Another widely held sentiment is strong anti-US feelings; these are not directed against Americans but against the US government, and are based on what is perceived as its destruction of Afghanistan and Iraq, its condoning the destruction of the Palestinians and Lebanon, ...
These various commonalities do not significantly foster national unity but they do create common attitudes and responses to certain events and situations. All these forces, ...operate beneath the surface but, though pervasive and powerful, do not have the capability to move events on their own. This can only be done by the two major repositories of power in Pakistan : the army and the people.
The army has ready-to-use, mobilized power.
The people possess potential power that needs to be mobilized to produce its effect. This cannot be done through elections because they are conducted and controlled by the corrupt and pliable administrative machinery (that is why Benazir Bhutto, even though she believed she had the votes, was forced to make a deal with Gen Musharraf in order to ensure that they would not be nullified in a rigged election). She, as well as some other politicians, have the ability to bring large numbers of people out on the streets, but these demonstrations wield no effective power; a "whiff of grapeshot" can scatter them (actually, a little tear gas will do the trick).
This people power can, however, be effectively mobilized and projected by a dedicated and well-organized group. It is instructive to examine one case where this was successfully done. ZA Bhutto, then prime minister, had the 1977 elections rigged (he didn’t need to as he could have won a comfortable majority in a fair vote, but his vanity demanded an "overwhelming" victory). ..
If the army is used against its compatriots it imposes severe strains on its discipline and cohesion. If these are felt to be at risk the generals will act decisively to end such action, by whatever means are necessary; this is a red line they will not cross.

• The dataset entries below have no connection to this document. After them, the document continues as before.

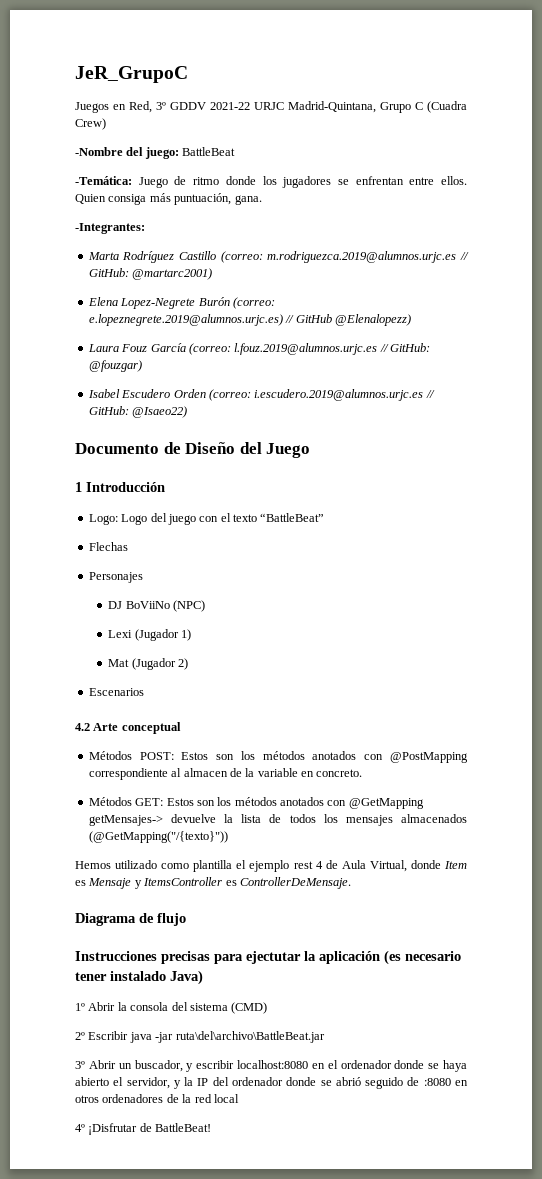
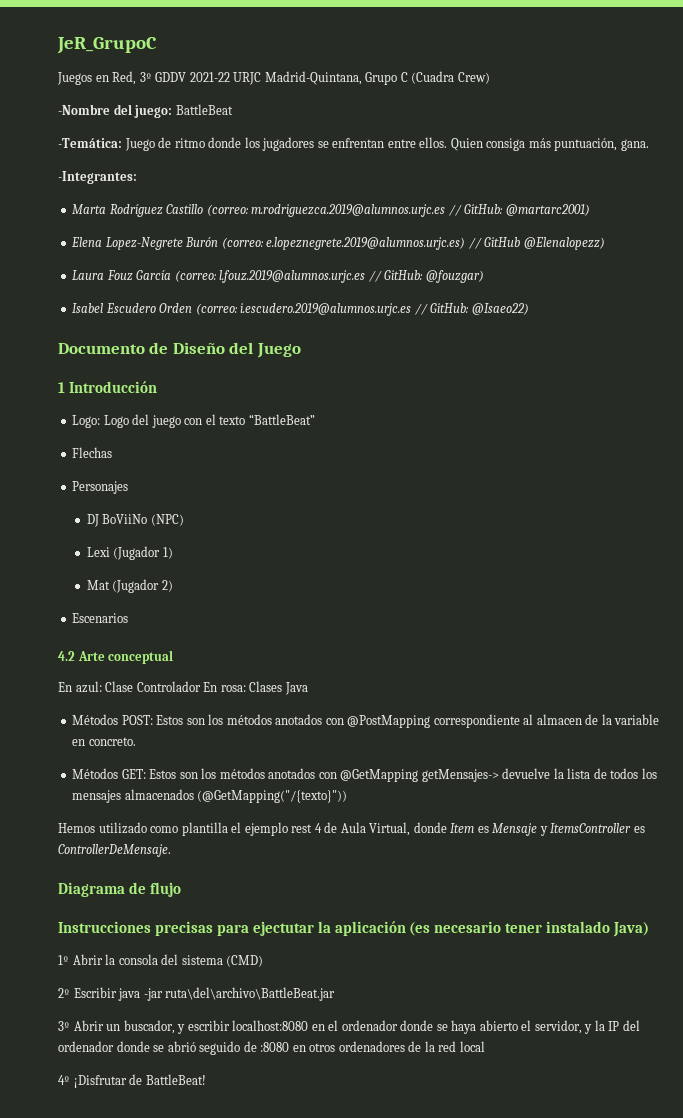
+ En azul: Clase Controlador En rosa: Clases Java

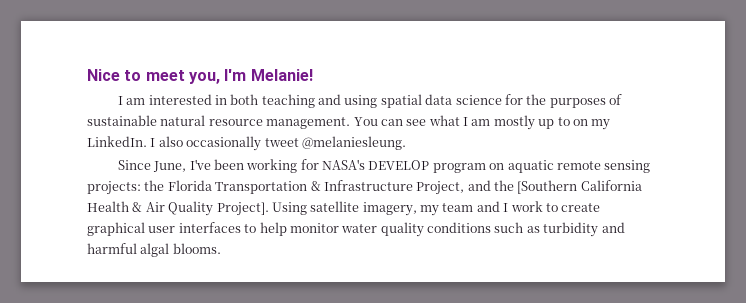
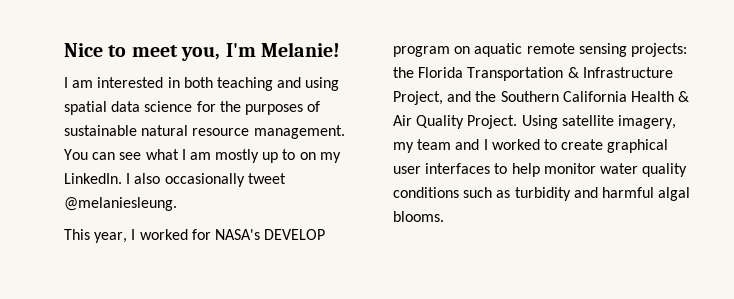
- Since June, I've been working for NASA's DEVELOP program on aquatic remote sensing projects: the Florida Transportation & Infrastructure Project, and the [Southern California Health & Air Quality Project].
+ This year, I worked for NASA's DEVELOP program on aquatic remote sensing projects: the Florida Transportation & Infrastructure Project, and the Southern California Health & Air Quality Project.
- Using satellite imagery, my team and I work to create graphical user interfaces to help monitor water quality conditions such as turbidity and harmful algal blooms.
+ Using satellite imagery, my team and I worked to create graphical user interfaces to help monitor water quality conditions such as turbidity and harmful algal blooms.

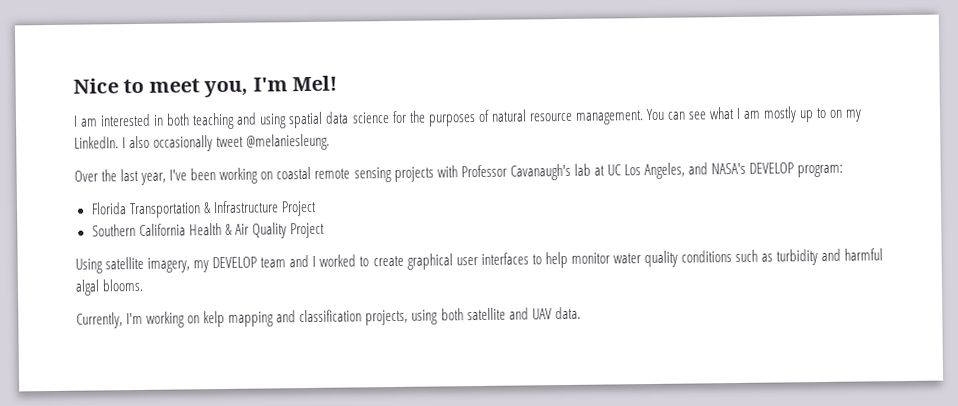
- Nice to meet you, I'm Melanie!
+ Nice to meet you, I'm Mel!
- I am interested in both teaching and using spatial data science for the purposes of sustainable natural resource management.
+ I am interested in both teaching and using spatial data science for the purposes of natural resource management.
- This year, I worked for NASA's DEVELOP program on aquatic remote sensing projects: the Florida Transportation & Infrastructure Project, and the Southern California Health & Air Quality Project. Using satellite imagery, my team and I worked to create graphical user interfaces to help monitor water quality conditions such as turbidity and harmful algal blooms.
+ Over the last year, I've been working on coastal remote sensing projects with Professor Cavanaugh's lab at UC Los Angeles, and NASA's DEVELOP program:
+ Florida Transportation & Infrastructure Project
+ Southern California Health & Air Quality Project
+ Using satellite imagery, my DEVELOP team and I worked to create graphical user interfaces to help monitor water quality conditions such as turbidity and harmful algal blooms.
+ Currently, I'm working on kelp mapping and classification projects, using both satellite and UAV data.

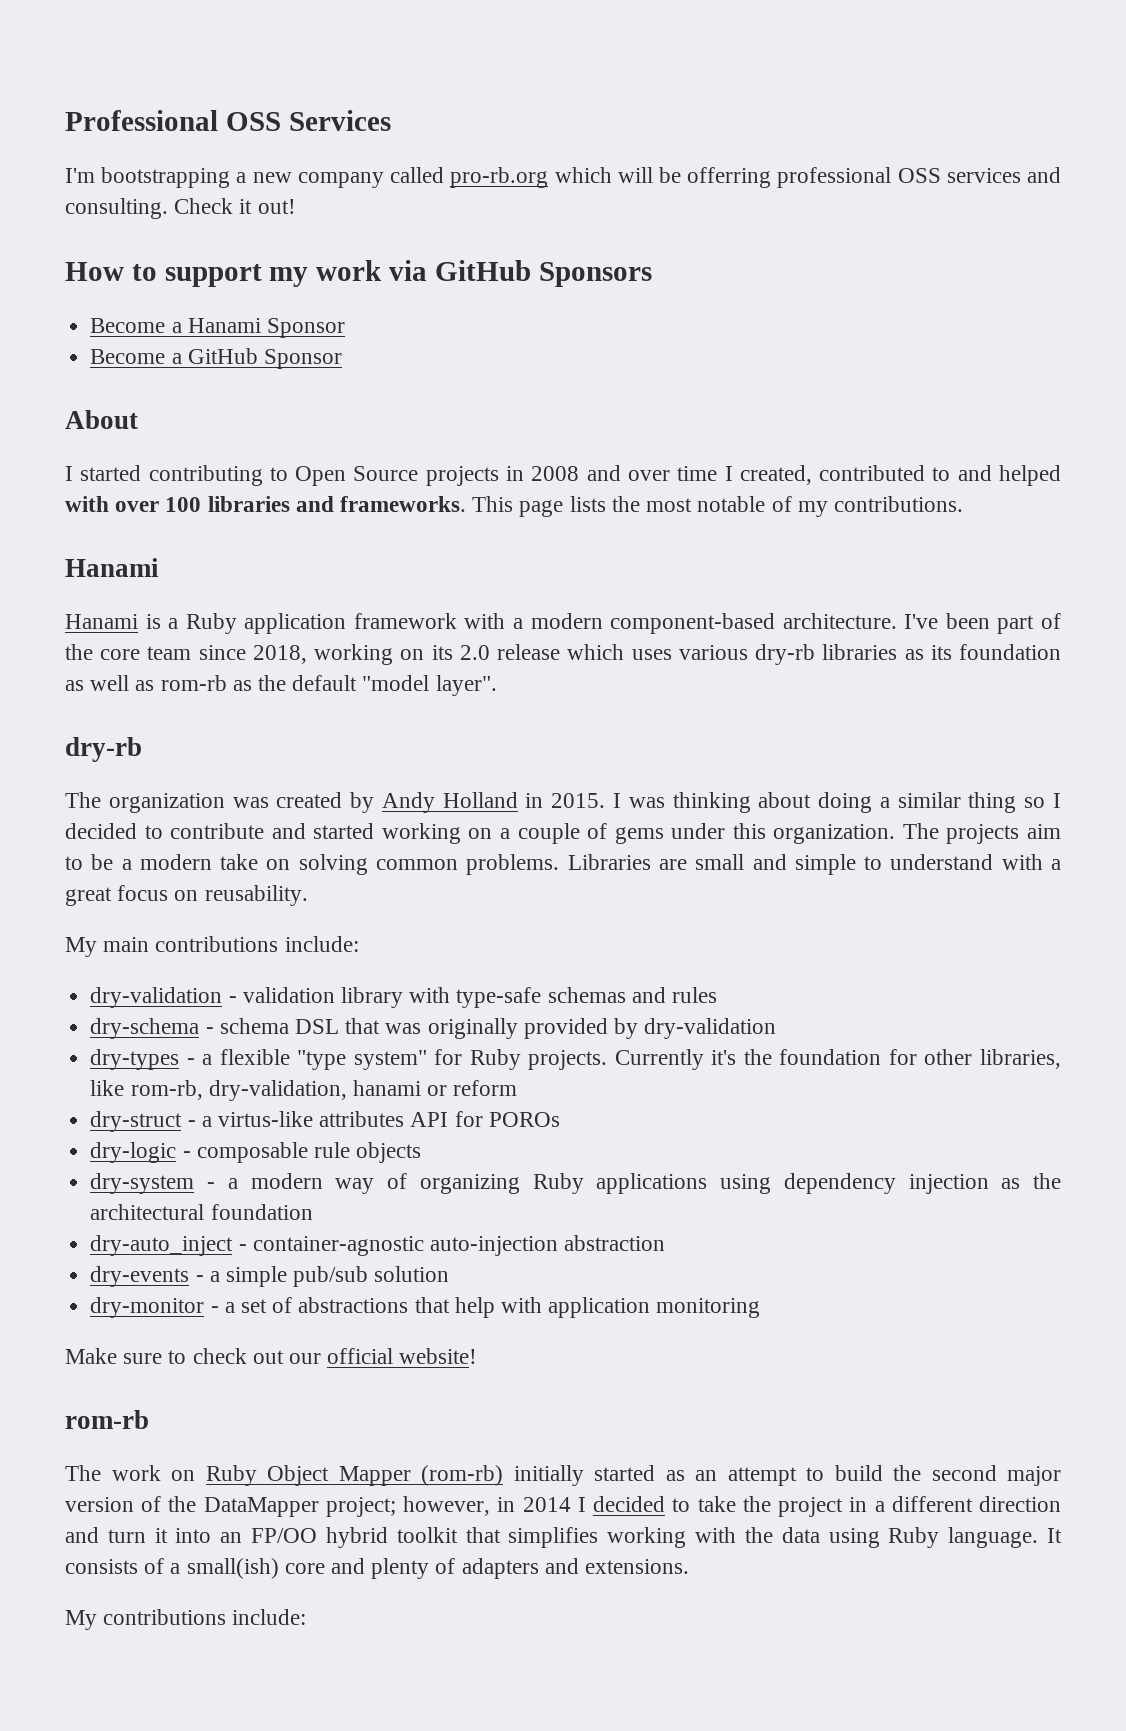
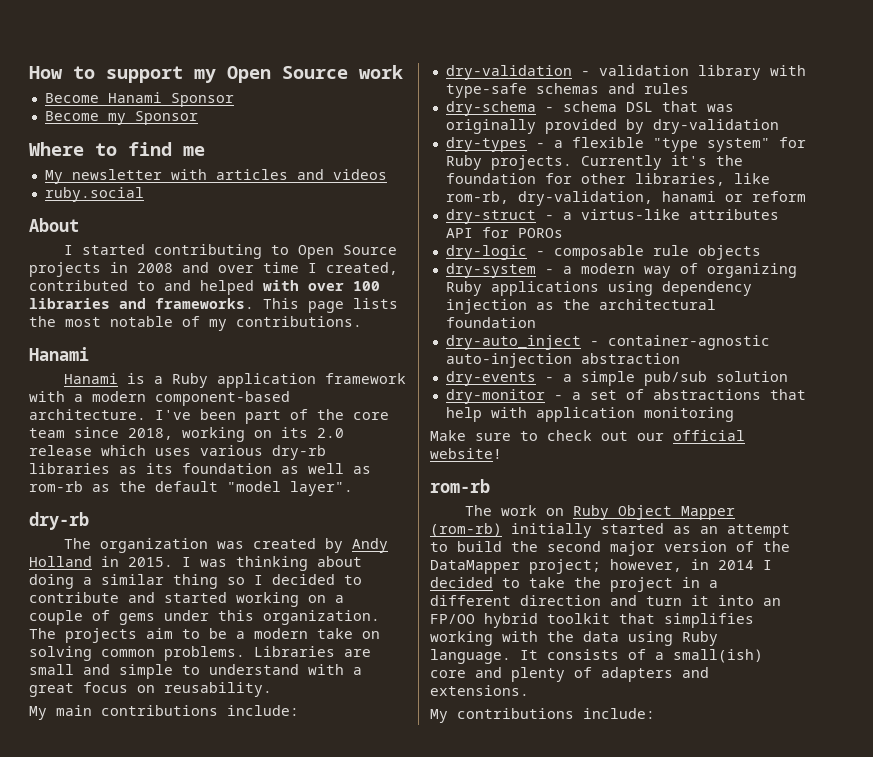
- Professional OSS Services
- I'm bootstrapping a new company called pro-rb.org which will be offerring professional OSS services and consulting. Check it out!
- How to support my work via GitHub Sponsors
- Become a Hanami Sponsor
+ How to support my Open Source work
+ Become Hanami Sponsor
- Become a GitHub Sponsor
+ Become my Sponsor
+ Where to find me
+ My newsletter with articles and videos
+ ruby.social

The critical situation in which Pakistan finds itself today is because, under intense US pressure, Gen Musharraf has sent in the army to seize control of the tribal areas bordering Afghanistan,...There is real danger of a catastrophe. If Musharraf keeps forcing the army to continue fighting this war it may fracture; all it will take is one crack, since the strain on the whole edifice is so great that this would be enough to break it apart. Even if the army is pulled back into token operations, the tribesmen are so incensed that they may not cease fighting,...
Meanwhile, the impact of this war, and the ongoing low-level insurgency in Baluchistan, is destabilizing the country. Religious fundamentalism is spreading and terrorist attacks and bombings occur frequently. The US hope that Benazir Bhutto can somehow stabilize the country, defeat internal extremists and mobilize the people against the "Taliban" is based on almost complete ignorance of the country and its dynamics. Even if she becomes prime minister, the war in the tribal areas will be controlled and fought by the generals, not by her. ..
If the army cracks, the country could break down into anarchy, or another military dictator, with a very different orientation, could take over. ...
Critics of the Bush administration point to the invasion of Iraq as its greatest blunder. History may well record that an even bigger blunder was its policies in Afghanistan and Pakistan. Knowing that al-Qaeda was the real enemy, that they were based in Taliban Afghanistan, and that the Taliban themselves had come to power out of their bases in Pakistan, it focussed its attention instead on invading Iraq...
Compounding this initial blunder, the US administration is now trying to salvage US-NATO operations in Afghanistan by forcing the Pakistan government to undertake a war upon its own tribal people...
It has no comprehension that in seeking this tactical gain it is risking a strategic catastrophe. In its blithe ignorance and wishful policy-making it pursues the chimeras of Benazir Bhutto’s promises that, if the US helps her become prime minister, she will take care of everything and sort out all the problems. Ahmed Chalabi once sold them an identical bill of goods, and led them into the Iraq quagmire. Now they follow Benazir Bhutto’s siren song into an even bigger disaster in the making. Some people never learn.